The methodology for Pokémon vs Assets is outlined as follows: Assets Tracked: • PV250: PokéViews Top 250 Index (Pokémon cards) • SPX: S&P 500 Index (U.S. large-cap stocks) • GOLD: SPDR Gold Shares ETF (Gold commodity) • BTC: Bitcoin USD (Cryptocurrency) Normalization: All assets are rebased to 100 on April 1, 2024, the start date of the PV250 Index. Data Sources: Asset prices sourced from Yahoo Finance via yfinance API. Forward-filling is applied to SPX and Gold prices to account for weekend non-trading days. Performance Periods: Returns calculated and ranked over 30 days, 52 weeks, and all-time. Calculation Frequency: Updated daily.
Pokémon vs Assets (Correlation) measures how closely Pokémon card markets move in relation to traditional financial assets over time. The correlation matrix compares PokéViews indexes (PV100 and PV250), a representative single card (Charizard ex), and a sealed product (Fusion Strike Booster Box) against major benchmarks such as the S&P 500, Gold, Bitcoin, and Ethereum. Rather than comparing absolute performance, this view focuses on return correlations to help users understand whether Pokémon prices tend to move independently, together, or in opposition to broader financial markets.

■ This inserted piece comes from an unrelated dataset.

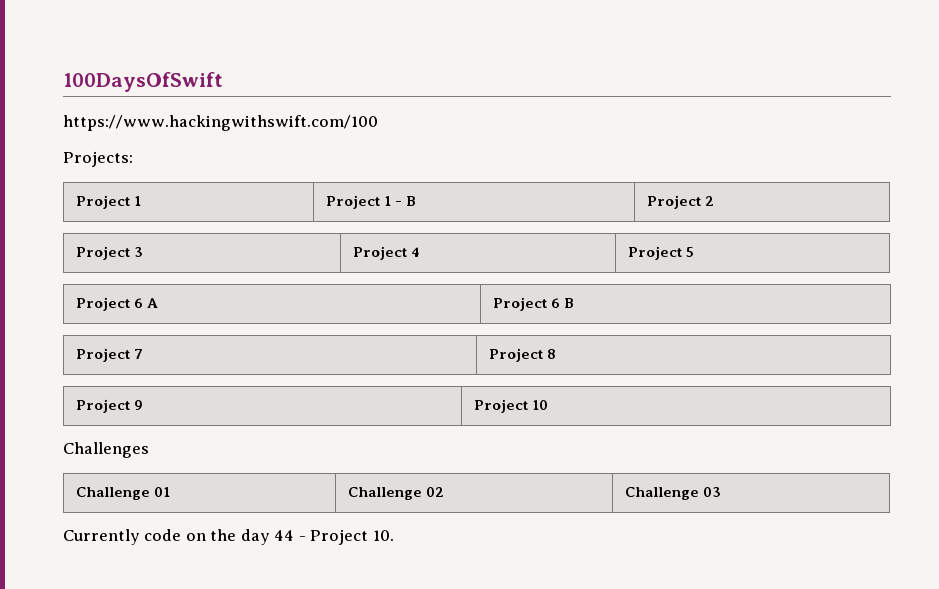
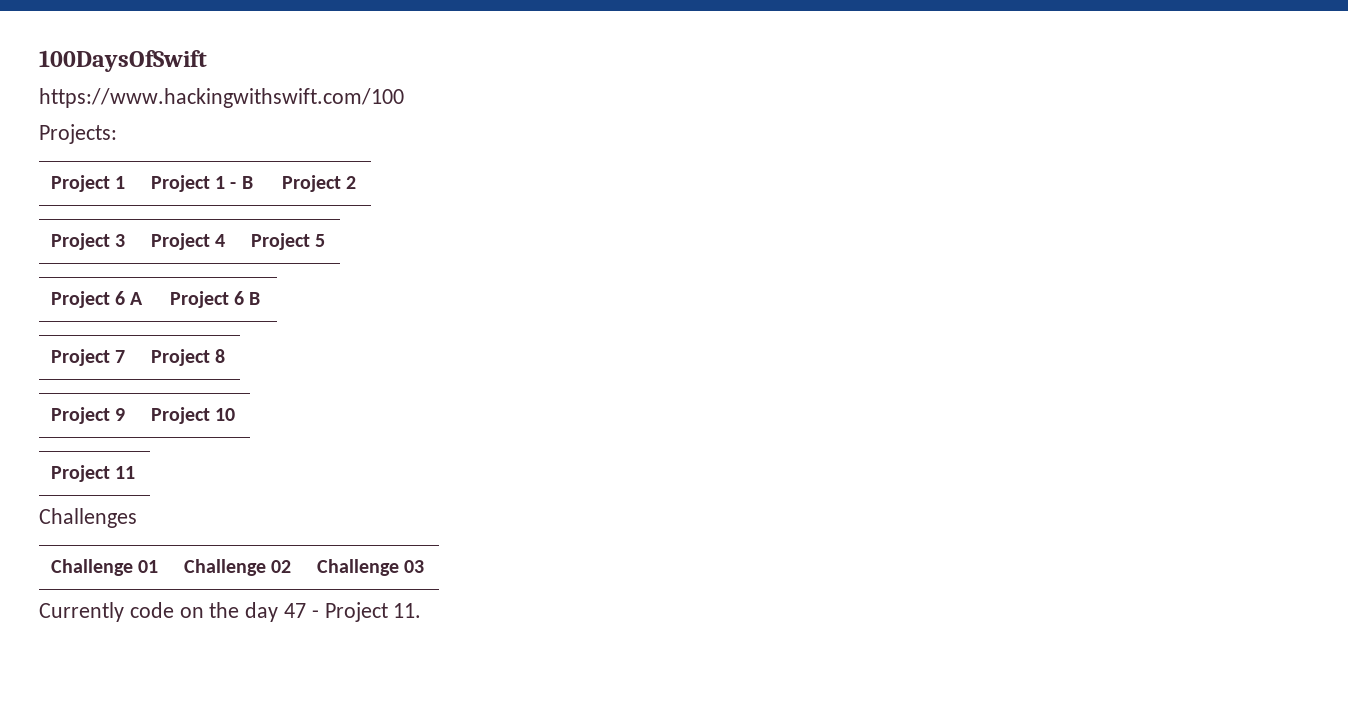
(548, 405) none -> [50,465,135,482] // Project 11
[274,530,295,541] 44 -> [284,603,307,618] 47
[372,530,394,541] 10. -> [393,603,422,618] 11.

The methodology for Pokémon vs Assets (Correlation) is outlined as follows: Assets Included: • PV100: PokéViews Top 100 Index (premium Pokémon cards) • PV250: PokéViews Top 250 Index (broad Pokémon card market) • Charizard ex (#199 SV151): Representative high-demand individual Pokémon card • Fusion Strike Booster Box: Representative sealed Pokémon product • SPX: S&P 500 Index (U.S. large-cap equities) • GOLD: Gold (precious metal benchmark) • BTC: Bitcoin (cryptocurrency) • ETH: Ethereum (cryptocurrency) Return-Based Analysis: Correlations are calculated using percentage returns rather than absolute prices, ensuring comparability across assets with different price levels. Aggregation Options: Returns can be aggregated by day, week, or month to capture relationships at different time horizons, from short-term movements to broader trend alignment. Time Ranges: Users can select different historical windows to observe how correlations change over time. Correlation Metric: Pearson correlation coefficients are used, with values ranging from -1 to +1, indicating negative, neutral, or positive relationships between assets. Data Sources: TCGPlayer and Yahoo Finance. Update Frequency: Correlation values are recalculated and updated daily.
Pokémon vs Assets provides critical context for evaluating Pokémon cards as an alternative asset class by examining both performance and market relationships. The time-series comparison shows how Pokémon card indexes have performed relative to traditional assets such as stocks, gold, and cryptocurrencies, while the correlation analysis helps determine whether Pokémon prices tend to move independently or in tandem with broader financial markets. Together, these views allow investors and collectors to better understand diversification potential, relative risk, and how Pokémon cards fit within the broader investment landscape.